Hi Danny,
I downloaded slurm-14.11.6.tar.bz2 <javascript:handle_download('download/latest/slurm-14.11.6.tar.bz2');>from http://www.schedmd.com/#repos, and built the RPMs using rpmbuild -ta slurm-14.11.6.tar.bz2. Then installed the RPMS on the controller as well as the compute nodes.

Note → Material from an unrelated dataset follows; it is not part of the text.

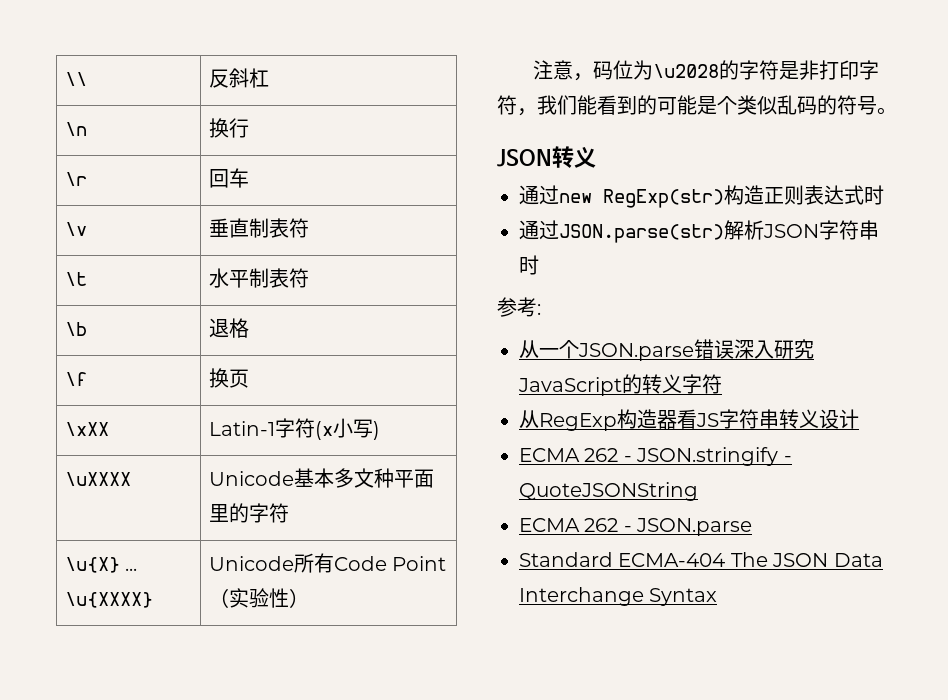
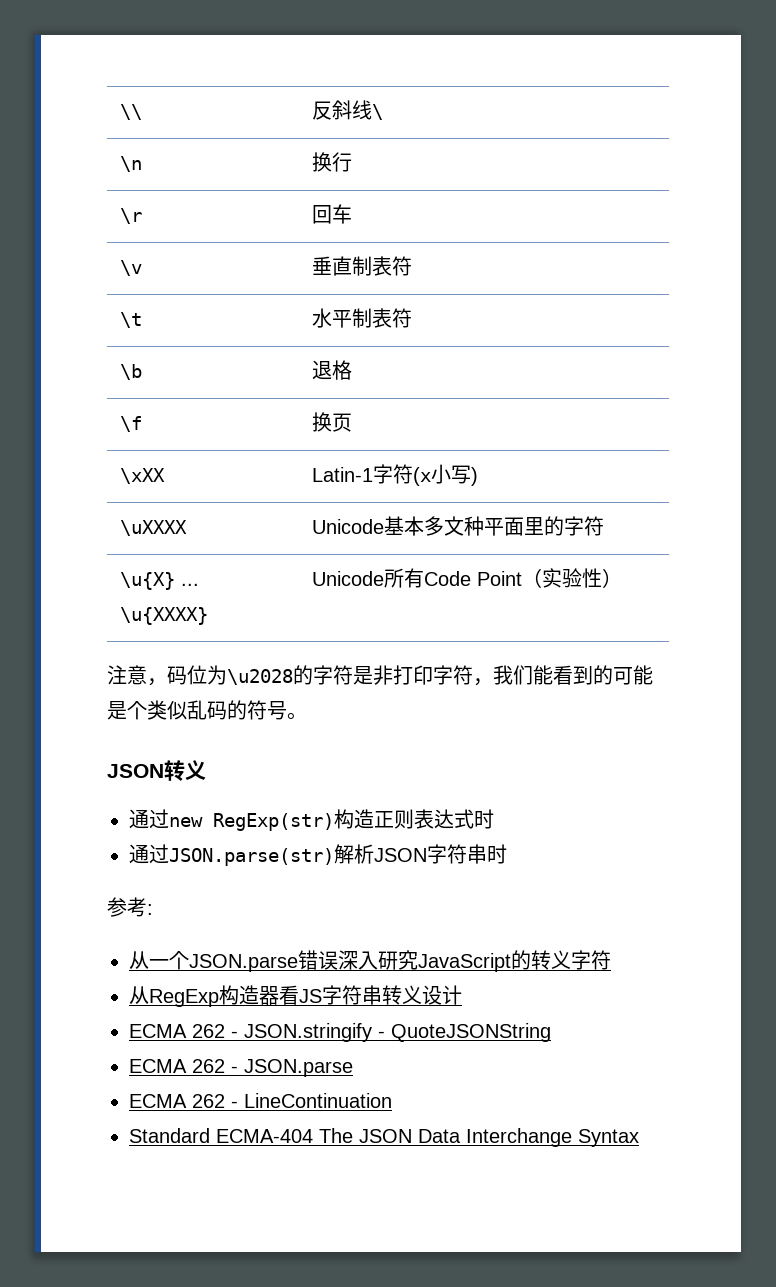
- \\ | 反斜杠
+ \\ | 反斜线\
+ ECMA 262 - LineContinuation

Weird thing is that it works perfectly in select/linear

Is there anyway to turn on more debugging features? I currently have debug level 9.

Thanks,
David


On 05/07/2015 08:47 PM, Danny Auble wrote:
How did you install? My guess is it isn't a full install like Moe said. I would remove the PluginDir option since it will default to where you configured it to be. Based on you pointing to /usr/lib64 as the location on your one node I'm surprised it didn't work.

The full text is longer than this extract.